In the opening paragraph of his Confessions, St. Augustine writes, “our hearts are restless until they rest in You.” For many, the first half of this famous line is a well-known feeling; it is, in many ways, “the feeling of actual life,” to put it in Hemingway’s own terms. Indeed, there lives deep down a desire in all of our hearts for some mysterious reality — a green light across the bay — which seems to forever escape our grasp. Many are dreamers; fewer have found an object worthy of the greatness of their yearning.
What do we do about a situation such as this?

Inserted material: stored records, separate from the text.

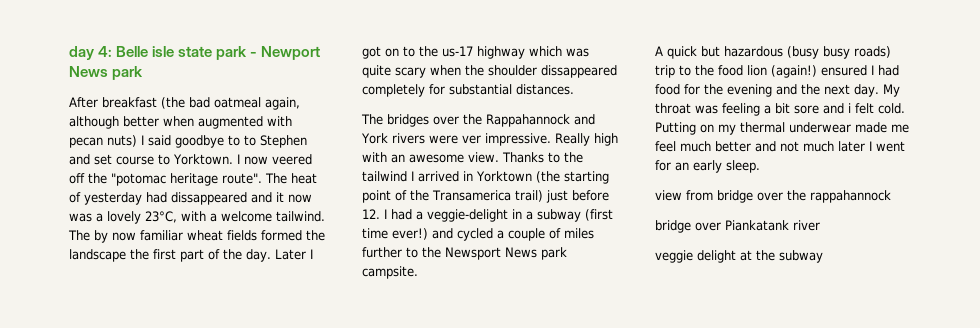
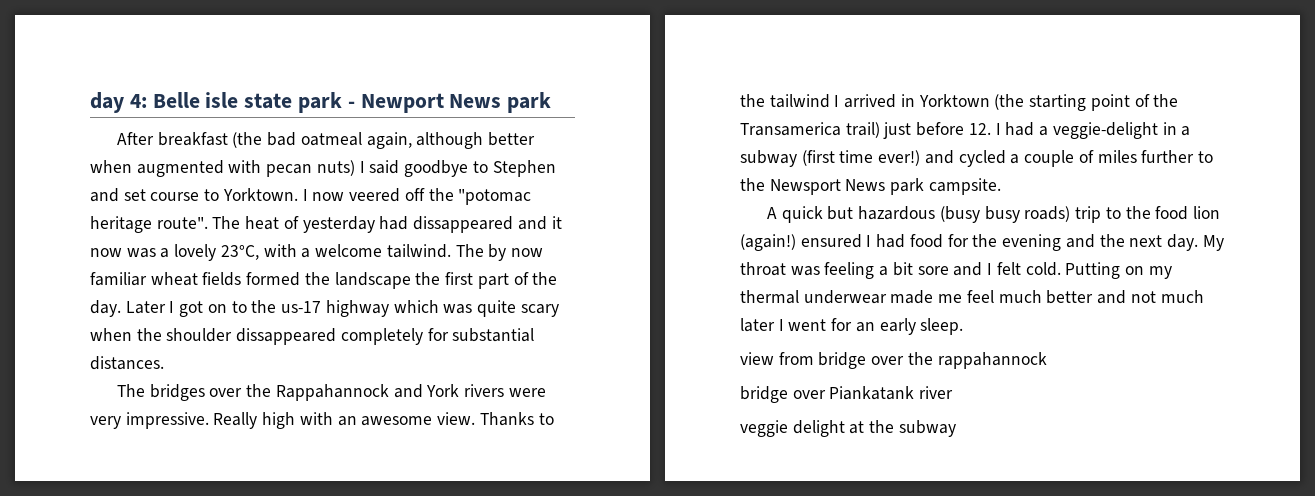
- After breakfast (the bad oatmeal again, although better when augmented with pecan nuts) I said goodbye to to Stephen and set course to Yorktown.
+ After breakfast (the bad oatmeal again, although better when augmented with pecan nuts) I said goodbye to Stephen and set course to Yorktown.
- The bridges over the Rappahannock and York rivers were ver impressive.
+ The bridges over the Rappahannock and York rivers were very impressive.
- My throat was feeling a bit sore and i felt cold.
+ My throat was feeling a bit sore and I felt cold.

And what, if anything, can modern literature do to help us?
This week, we sit down with Mike Ortiz to discuss one of the Upper School’s new courses in the English Department. The course we discuss considers two men who, though both great American authors of the first half of the twentieth century, differed greatly in both their lifestyles and their styles of writing. The authors are the effervescent and romantic F. Scott Fitzgerald and the macho, realist Ernest Hemingway.
For all their differences, however, both men shared at least one trait: a taste for the tragedies of life. Although their styles may diverge syntactically and verbally, the substance of what they express hits the reader with an equally direct force.
In this episode, Mike helps us approach some of the darker aspects of these two men’s lives and literature, seeing their works in the broader context of their lives and their lives in the broader context of our liberal arts curriculum at The Heights.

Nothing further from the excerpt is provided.